Minneapolis Abatida Após Tiro Fatal Desencadear Protestos, Alimentando Debate Nacional
Minneapolis está lidando com agitação e indignação após o tiro fatal de Alex Pretti, um enfermeiro de terapia intensiva de 37 anos, por agentes federais de imigração no sábado. O incidente, o segundo tiroteio mortal envolvendo agentes federais na cidade em menos de um mês, desencadeou protestos, atraiu condenação de líderes locais e nacionais e alimentou um debate acalorado sobre a aplicação das leis de imigração e as políticas do governo Trump.
Versões conflitantes do tiroteio surgiram. De acordo com o Departamento de Segurança Interna (DHS), Pretti se aproximou de oficiais da Patrulha de Fronteira dos EUA com uma arma e resistiu às tentativas de desarmá-lo, levando ao tiroteio. A Secretária de Segurança Interna, Kristi Noem, afirmou que Pretti foi baleado porque estava "brandindo" uma arma (BBC World). No entanto, as autoridades locais negam isso, afirmando que a arma de Pretti estava legalmente registrada e que ele foi baleado depois que a arma foi removida (BBC World). Relatos de testemunhas oculares e vídeos que circulam online parecem contradizer a versão dos eventos do DHS, alimentando ainda mais a raiva pública (NPR News, Vox).
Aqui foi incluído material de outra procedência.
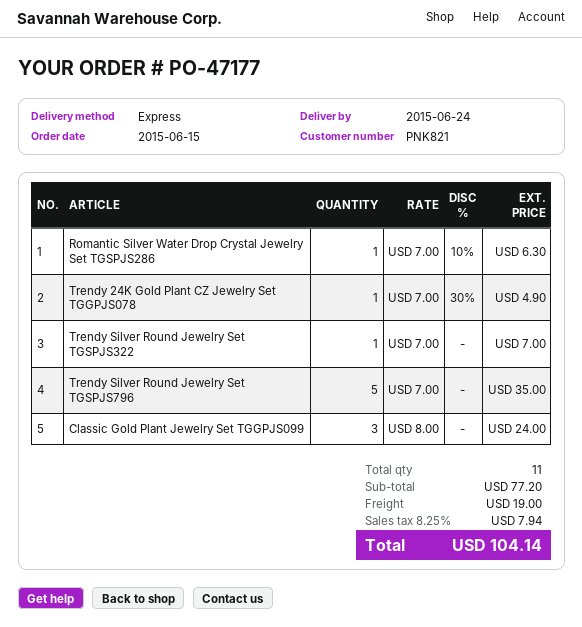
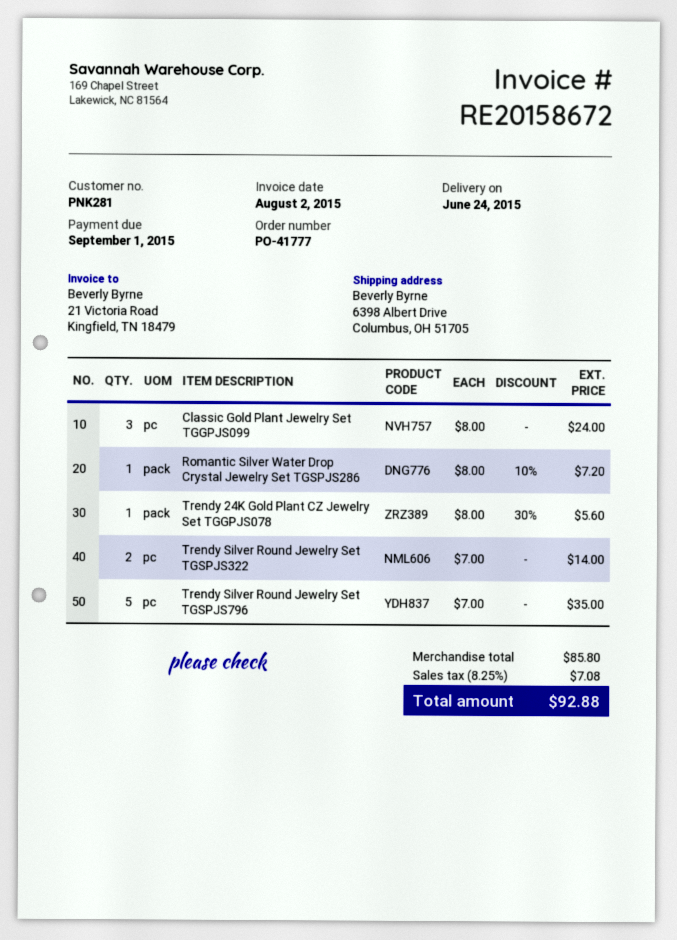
order number: PO-47177 -> PO-41777
customer number: PNK821 -> PNK281
Romantic Silver Water Drop Crystal Jewelry Set TGSPJS286: 1 x 7.00 - 10% = 6.30 -> 1 x 8.00 - 10% = 7.20
Trendy 24K Gold Plant CZ Jewelry Set TGGPJS078: 1 x 7.00 - 30% = 4.90 -> 1 x 8.00 - 30% = 5.60
Trendy Silver Round Jewelry Set TGSPJS322: 1 x 7.00 = 7.00 -> 2 x 7.00 = 14.00
subtotal: 77.20 -> 85.80
shipping: 19.00 -> none
tax: 8.25% = 7.94 -> 8.25% = 7.08
total: 104.14 -> 92.88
O tiroteio levou o governador de Minnesota, Tim Walz, a exigir que o presidente Trump retirasse os agentes federais de imigração da cidade, afirmando que a América estava em um "ponto de inflexão" (BBC World). A senadora Tina Smith, D-Minn., acusou o governo de "acobertamento" e disse que o governo federal está ignorando uma ordem judicial que permite que investigadores estaduais acessem o local (NPR News). A senadora democrata moderada Jacky Rosen pediu o impeachment da Secretária de Segurança Interna, Kristi Noem, dizendo que sua conduta era "profundamente vergonhosa" e que ela acredita que Noem está tentando enganar o público americano (Fortune).
O incidente também desencadeou novas críticas à Target, uma grande corporação com sede em Minnesota, após as operações do ICE e a controvérsia anterior sobre suas iniciativas de diversidade, equidade e inclusão (DEI) (Vox).
A agitação em Minneapolis está ocorrendo em um contexto de outros eventos globais significativos. O presidente Trump ameaçou o Canadá com uma tarifa de 100% sobre todas as importações se o país fizer um acordo comercial com a China (The Guardian). Essa ameaça surgiu em meio a crescentes preocupações entre as montadoras dos EUA sobre a perda de participação de mercado para empresas chinesas no Canadá, México e outros países (NYT Technology). Trump também anunciou que os EUA haviam apreendido petróleo de petroleiros venezuelanos recentemente apreendidos (The Guardian).
Internacionalmente, um comboio de ajuda da ONU chegou a Ain al-Arab, na Síria, enquanto um cessar-fogo entre o exército sírio e as Forças Democráticas Sírias (SDF) lideradas pelos curdos continuava a vigorar (Al Jazeera). Israel lançou uma "operação em grande escala" para localizar o último refém em Gaza (NPR Politics, NPR News). Uma grande tempestade de inverno varreu os EUA, deixando pelo menos sete pessoas mortas e cortando a energia de centenas de milhares de casas (BBC World, NPR News). Nas Filipinas, pelo menos 15 pessoas morreram depois que uma balsa que transportava mais de 350 passageiros e tripulantes afundou (BBC World, The Guardian).
Os eventos em Minneapolis e o cenário global mais amplo destacam um período de significativa turbulência política e social, com tensões aumentando tanto no nível doméstico quanto internacional.